Celebrating World Oceans Day with Barclays
Photo credit: Barclays

World Oceans Day is celebrated on the 8th June each year, and this year, ORCA were excited to work with the Barclays Code Playground team to raise awareness of the conservation of whales, dolphins and porpoises. 

The Code Playground project teaches students, teachers and parents to become digitally literate and gives resources and support to help young people get to grips with coding via lessons and workbooks. 
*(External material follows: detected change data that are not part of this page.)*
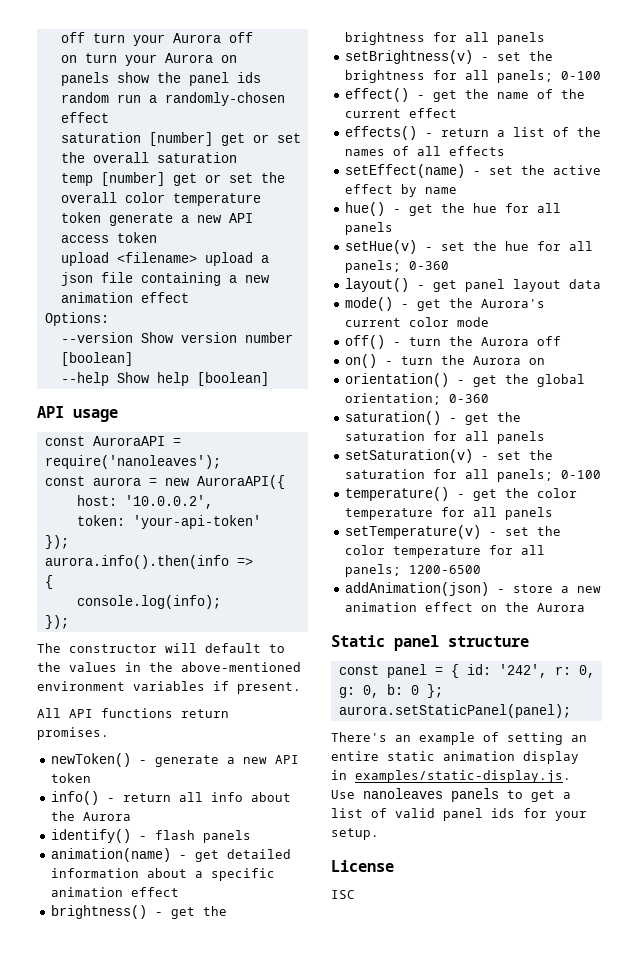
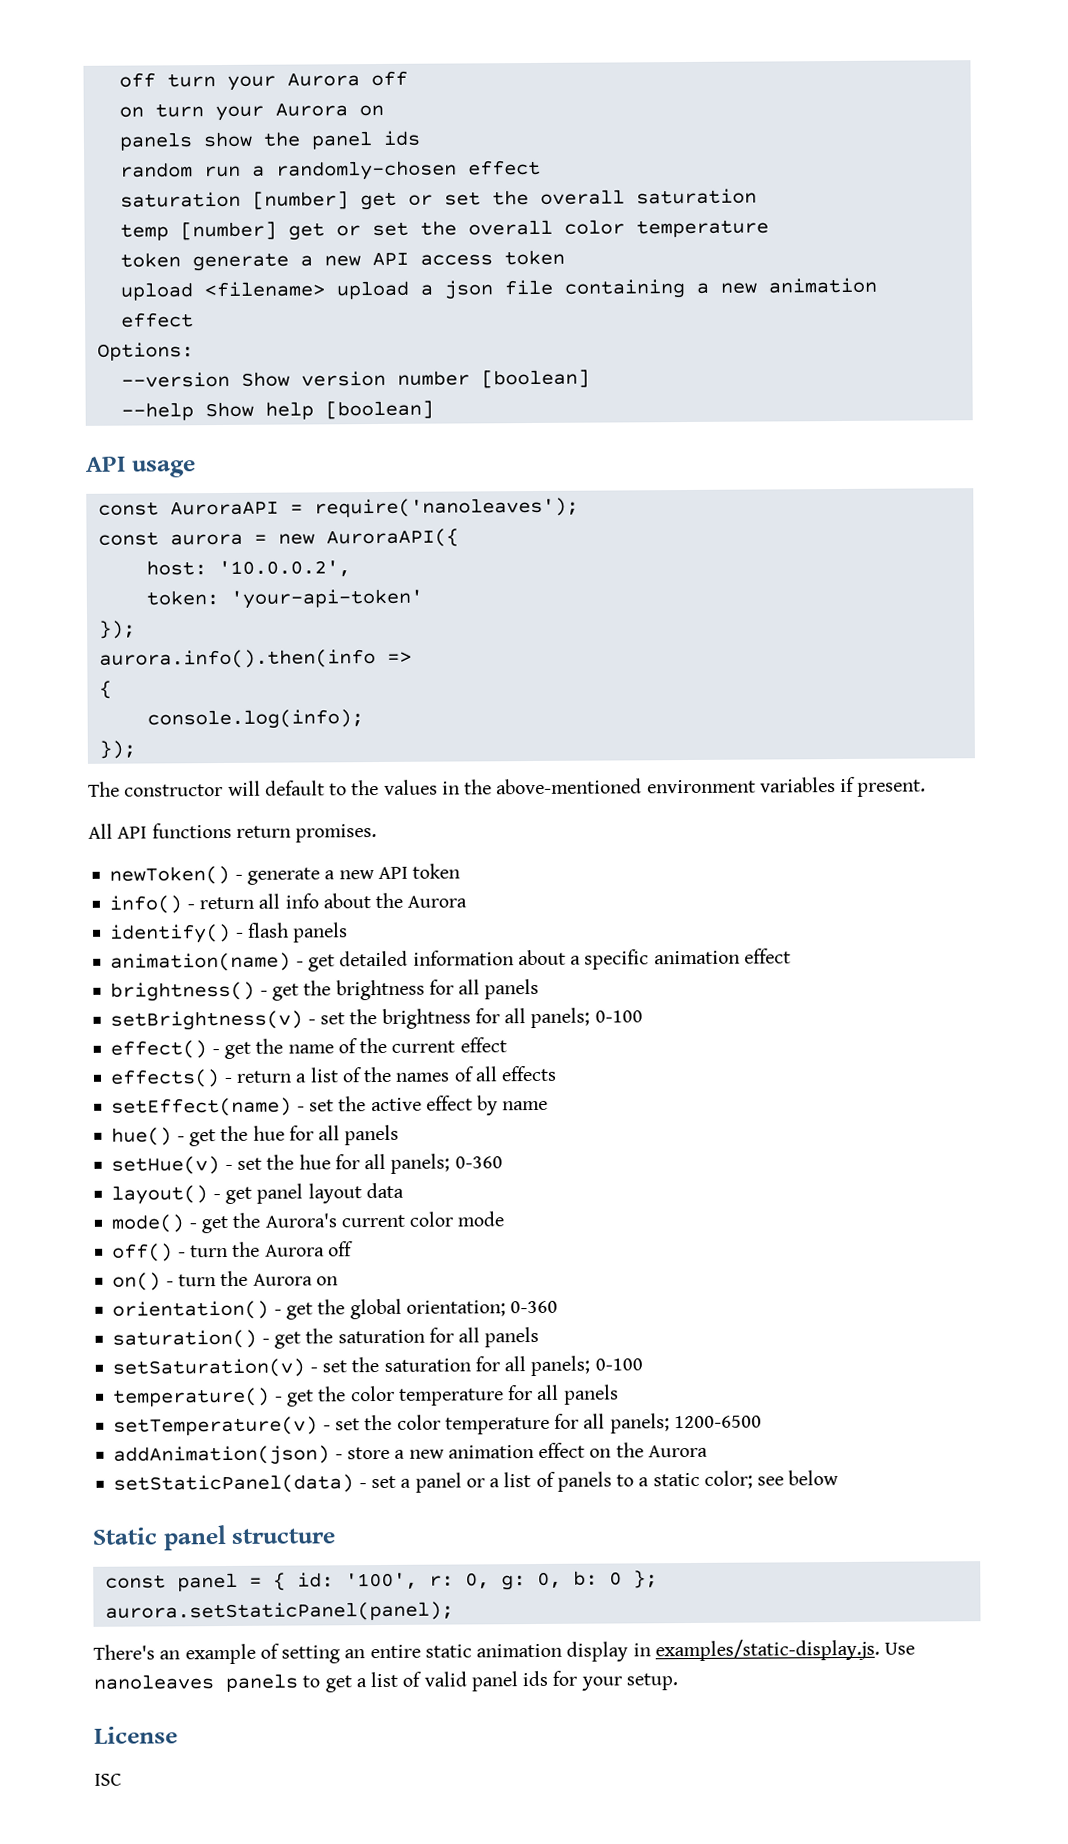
+ setStaticPanel(data) - set a panel or a list of panels to a static color; see below
- const panel = { id: '242', r: 0, g: 0, b: 0 };
+ const panel = { id: '100', r: 0, g: 0, b: 0 };

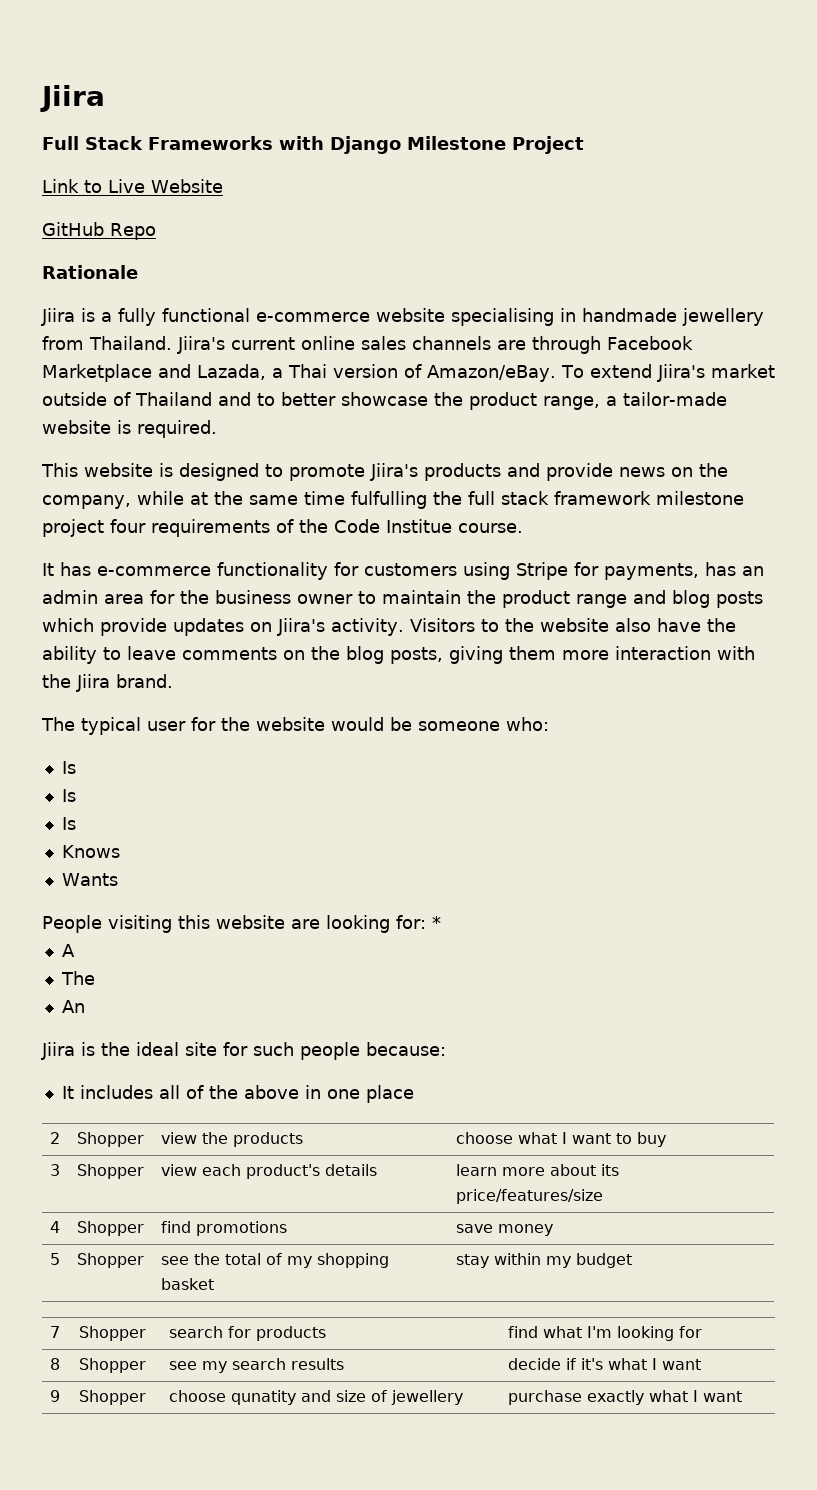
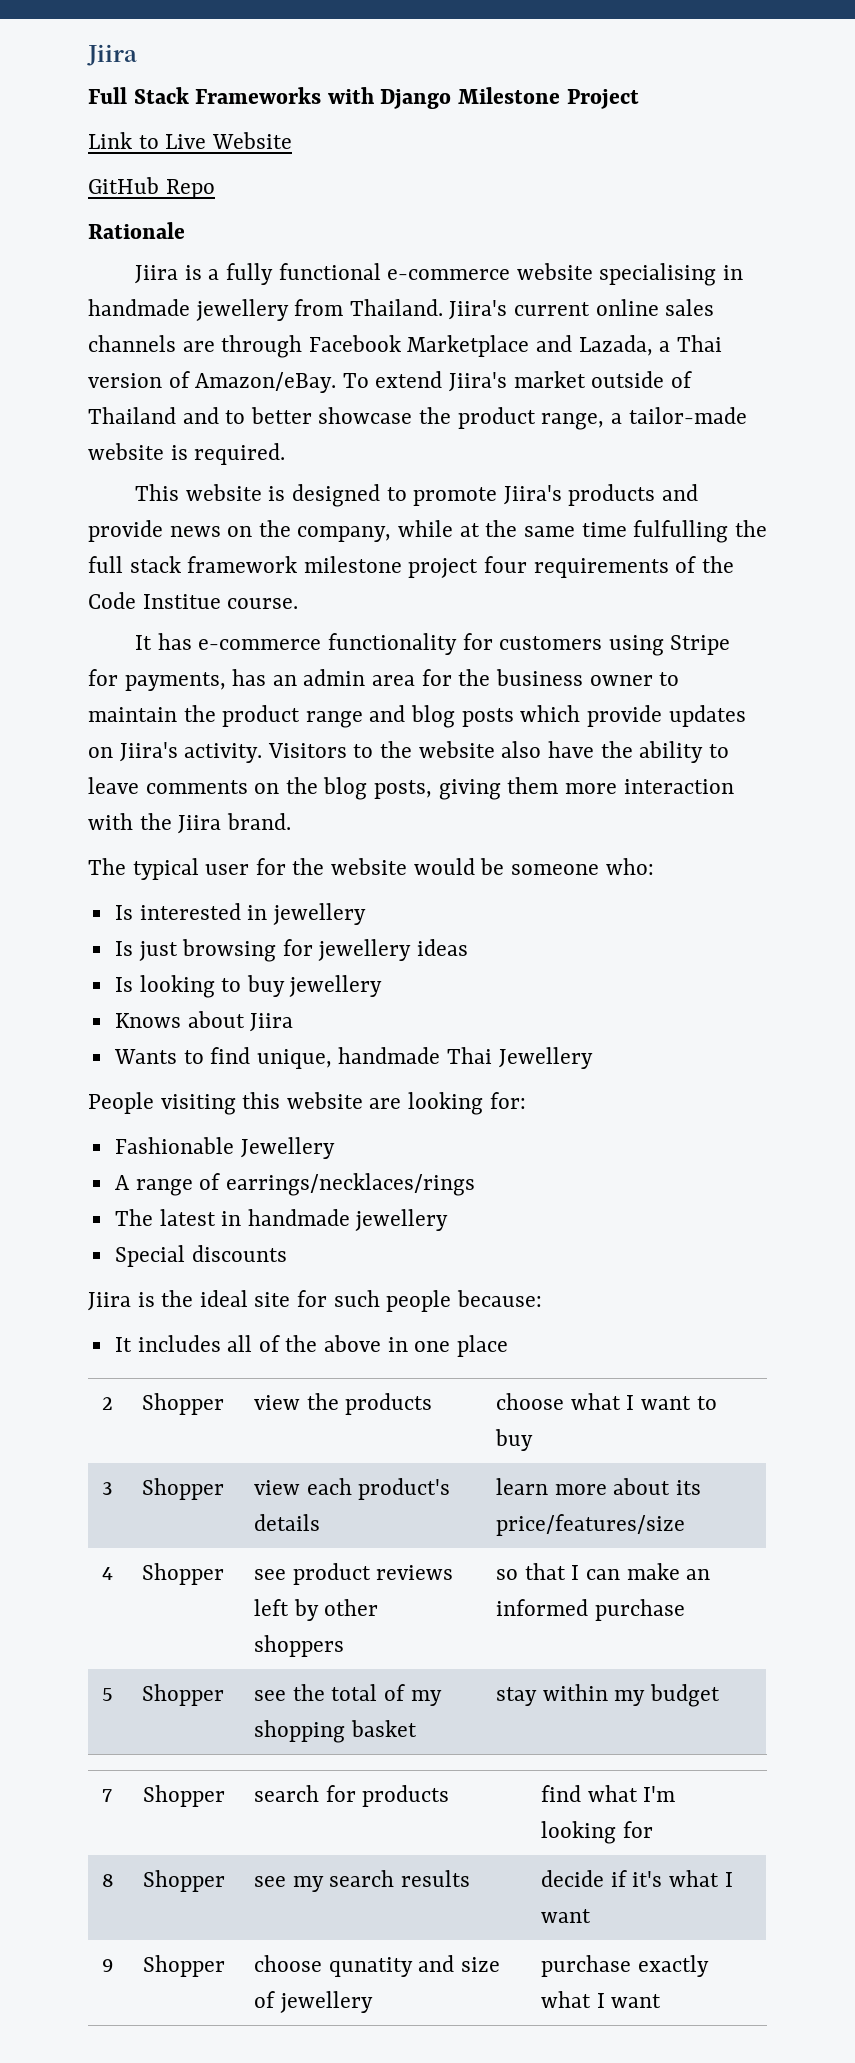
  The typical user for the website would be someone who:
- Is
- Is
- Is
+ Is interested in jewellery
+ Is just browsing for jewellery ideas
+ Is looking to buy jewellery
- Knows
+ Knows about Jiira
- Wants
+ Wants to find unique, handmade Thai Jewellery
- People visiting this website are looking for: *
+ People visiting this website are looking for:
+ Fashionable Jewellery
- A
- The
- An
+ A range of earrings/necklaces/rings
+ The latest in handmade jewellery
+ Special discounts
- 4 | Shopper | find promotions | save money
+ 4 | Shopper | see product reviews left by other shoppers | so that I can make an informed purchase

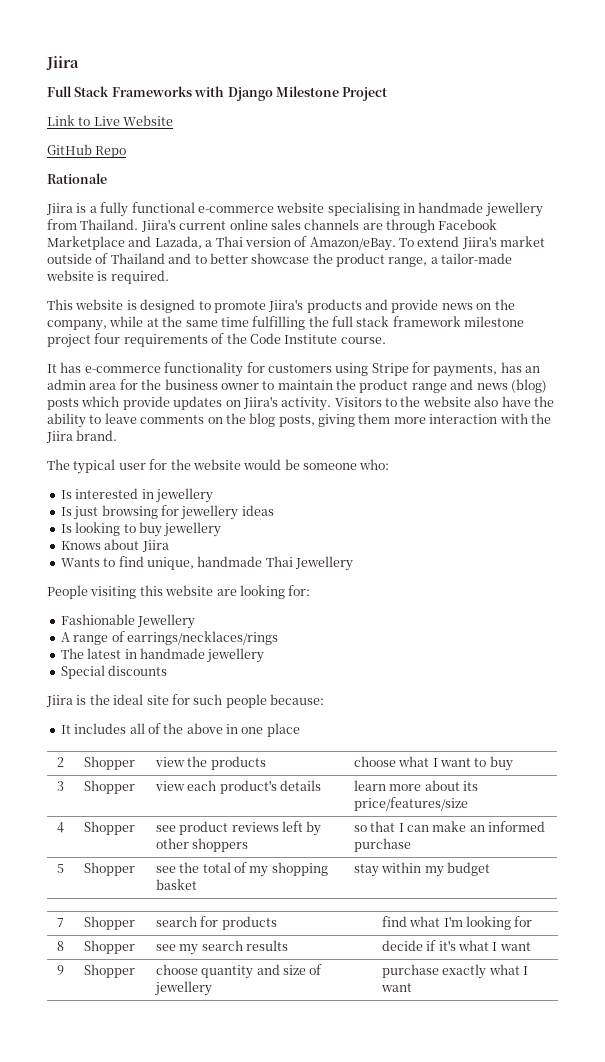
- This website is designed to promote Jiira's products and provide news on the company, while at the same time fulfulling the full stack framework milestone project four requirements of the Code Institue course.
+ This website is designed to promote Jiira's products and provide news on the company, while at the same time fulfilling the full stack framework milestone project four requirements of the Code Institute course.
- It has e-commerce functionality for customers using Stripe for payments, has an admin area for the business owner to maintain the product range and blog posts which provide updates on Jiira's activity.
+ It has e-commerce functionality for customers using Stripe for payments, has an admin area for the business owner to maintain the product range and news (blog) posts which provide updates on Jiira's activity.
- 9 | Shopper | choose qunatity and size of jewellery | purchase exactly what I want
+ 9 | Shopper | choose quantity and size of jewellery | purchase exactly what I want

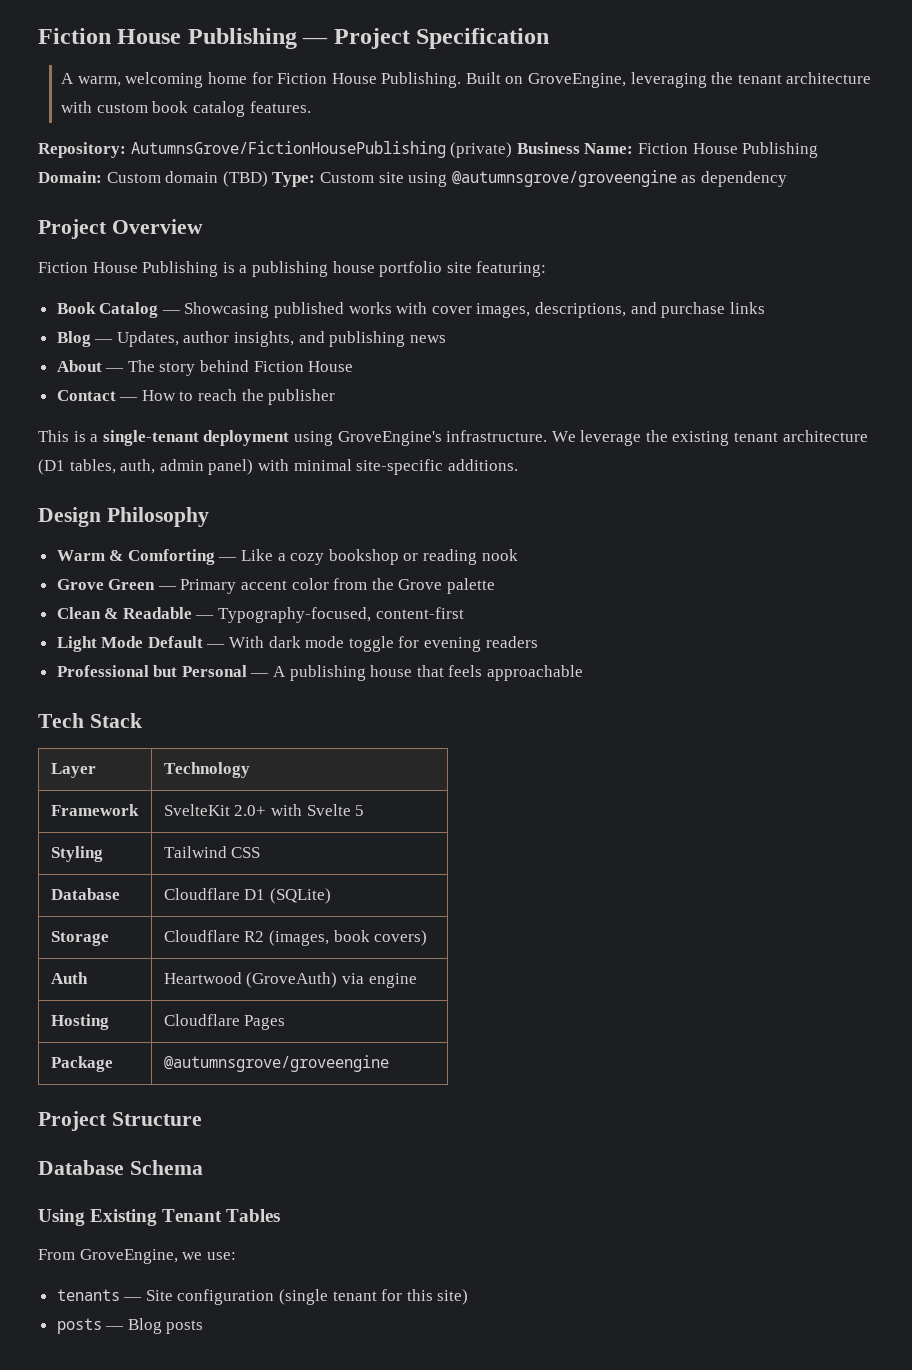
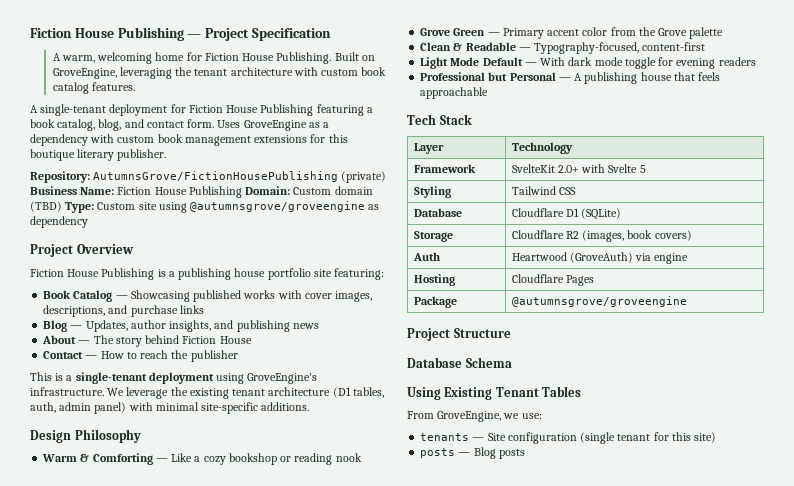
+ A single-tenant deployment for Fiction House Publishing featuring a book catalog, blog, and contact form. Uses GroveEngine as a dependency with custom book management extensions for this boutique literary publisher.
The Education Team at ORCA worked with the Barclays Code Playground team to create a game where students had to help a whale navigate safely through the ocean to catch its prey, whilst avoiding man-made threats such as marine litter and dis-guarded fishing nets.  ORCA created a fun introductory video to inspire students about whales and dolphins, and then the students had an amazing time creating code to take part in the ‘Whale Escape’ game.

Kev Garner, Head of Code Playground says “When the opportunity to work with ORCA came up, I was really excited to get involved. It’s a passion of mine to showcase how versatile the world of coding is, especially as a tool for helping us better understand important topics outside of traditional tech, such as conservation.

It’s been a real pleasure working the ORCA Education team, my colleagues and I have learned so much about sea mammals, the dangers they face, and how we can all help.

The sessions we held for World Oceans Day were our most attended sessions of the year and will now form part of our regular curriculum. This is a testament to the success of our partnership, and how interested teachers and children are in learning more about whale, dolphin and porpoise conservation efforts.

To make sure this great partnership continues to help children understand conservation and enjoy coding in the future, we’ve made our Code Playground ‘Whale Escape’ workbook. This can be found on our website as a resource for teachers, parents and children to carry on using this project as part of their curriculum.”

An incredible 1400 attendees from 40 different schools took part in the project and the resources are now on the website for all to use!